Case Incident 2 Big Data for Dummies.

Questions 1-18. Let’s say you work in a metropolitan city for a large department store chain and your manager puts you in charge of a team to find out whether keeping the store open an hour longer each day would increase profits. What data might be available to your decision-making process? What data would be important to your decision? Questions 1-19. What kinds of data might we want in OB applications? Questions 1-20. As Braverman notes, one problem with big data is making sense of the information. How might a better understanding of psychology help you sift through all this data?

Answer 1-18 What data might be available to your decision-making process? Sales data, Transaction time of historical data, External data of Machine, Historical Pricing of the prodcust and sale data weekly and weekend. Sales and transaction data also sales in the final hours before closing versus earlier in the day? Labor costs including sales per employee used to determine additional hiring requirements versus adding hours for existing staff. Average cost per hire if workers are required for the additional store hours. If we are using a point-of-sale system, then it will generate reports for us that will help us make a wise decision. Print out our sales and transactions by hour report. This is a report that will list your total sales and the total number of transactions by hour for our business. The transactions (or number of tickets) are the more important metric. Sales can be deceiving. It may appear like we need to be open earlier, but the reality is, it may be 1 large sale that skews the data. What we want to focus on is the number of tickets (which essentially is telling us the number of customers) Study the data and consider each day individually. It may show that 8 am–9 am are busy times on the weekdays but not on the weekends. Look for patterns. It might show that business really dies off after 6 pm every day except Thursday–Saturday in this case, we would stay open later these days—but only these days.

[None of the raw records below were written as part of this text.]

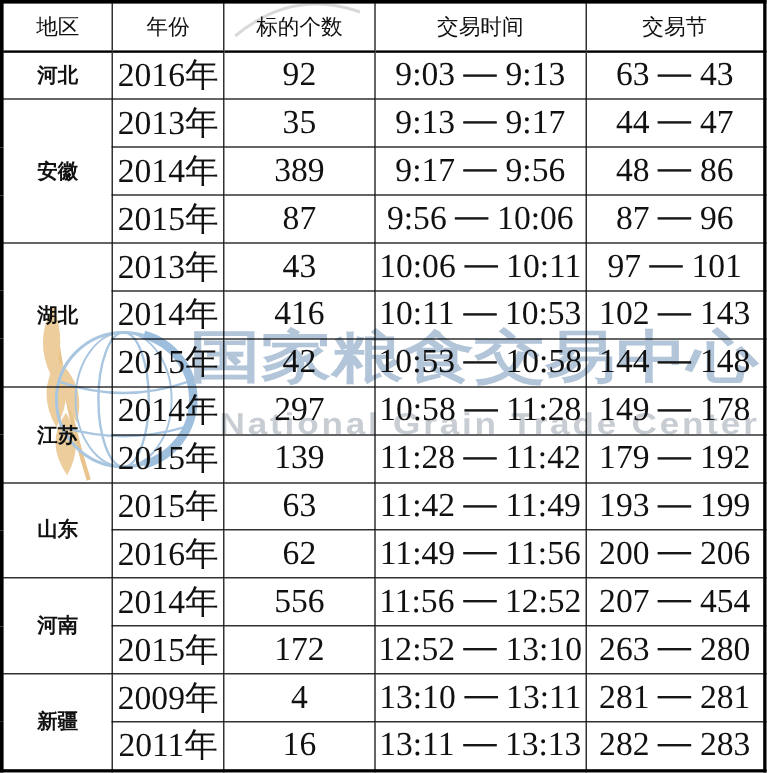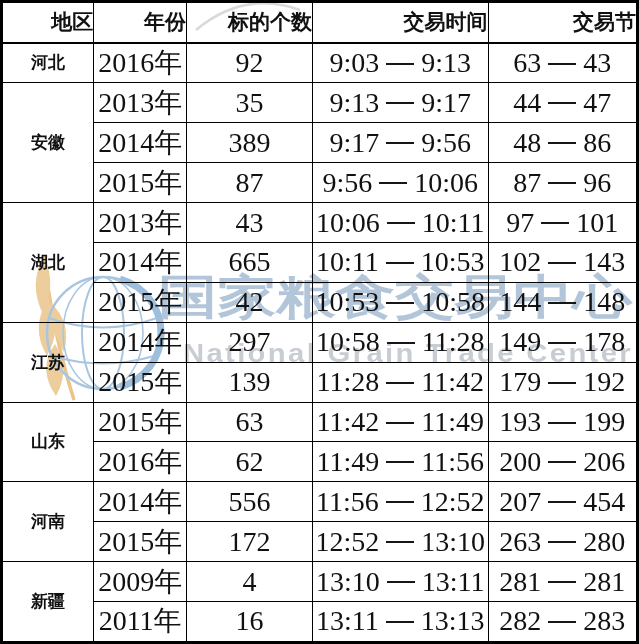--- a/index.html
+++ b/index.html
@@ -41,10 +41,9 @@
   }
   table.grid th {
     height: 41px;
-    font-size: 21px;
-    font-weight: bold;
+    font-size: 18px;
+    font-weight: normal;
     border-bottom: 2px solid #000;
-    text-align: right;
   }
   td.region {
     font-weight: bold;

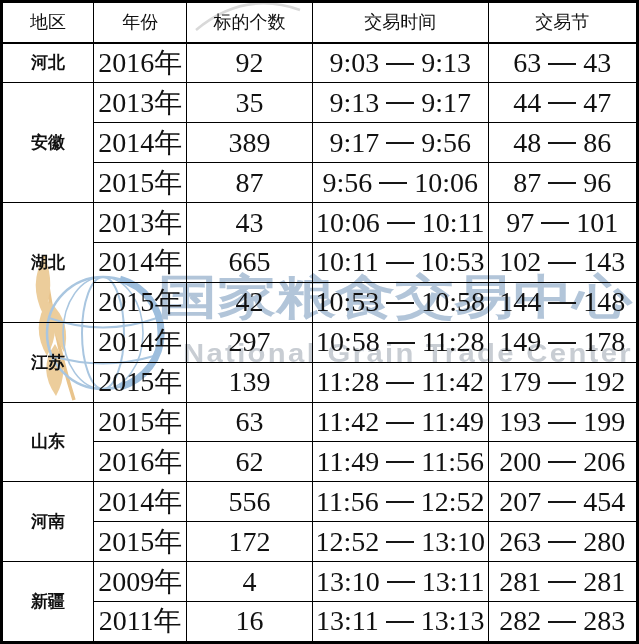--- a/index.html
+++ b/index.html
@@ -155,7 +155,7 @@
         </tr>
         <tr>
           <td class="year">2014年</td>
-          <td class="count">665</td>
+          <td class="count">416</td>
           <td class="range"><span>10:11</span><span class="dash"></span><span>10:53</span></td>
           <td class="range"><span>102</span><span class="dash"></span><span>143</span></td>
         </tr>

Answer 1-19. Answers about what big data might be appropriate for OB applications could include data related to human resources, customers, and the work environment. Specific examples could include profiles of potential employees who might be recruitment candidates, employee data such as education, skills, interests, performance results, development plans, and personality profiles; customer data such as preferences about who and how they are serviced; and work environment data such as employee survey results or process data about how the workplace functions. Answer 1-20. Big data doesn’t just relate to facts it also relates to feelings and requires interpretation. Understanding how people think will help with interpretation of bigdata. Moreover, big data is often gathered so that it can be used in applications which are intended to influence people, or to help them learn which are understood from the discipline of psychology. Numbers only tell part of the story. To understand data fully, it is necessary to understand the mindset of the customer or employee. A better understanding of psychology could provide insight into the hows and whys of the data set and potentially some vision as to whether similar numbers could be expected in the future or whether they might take a different path.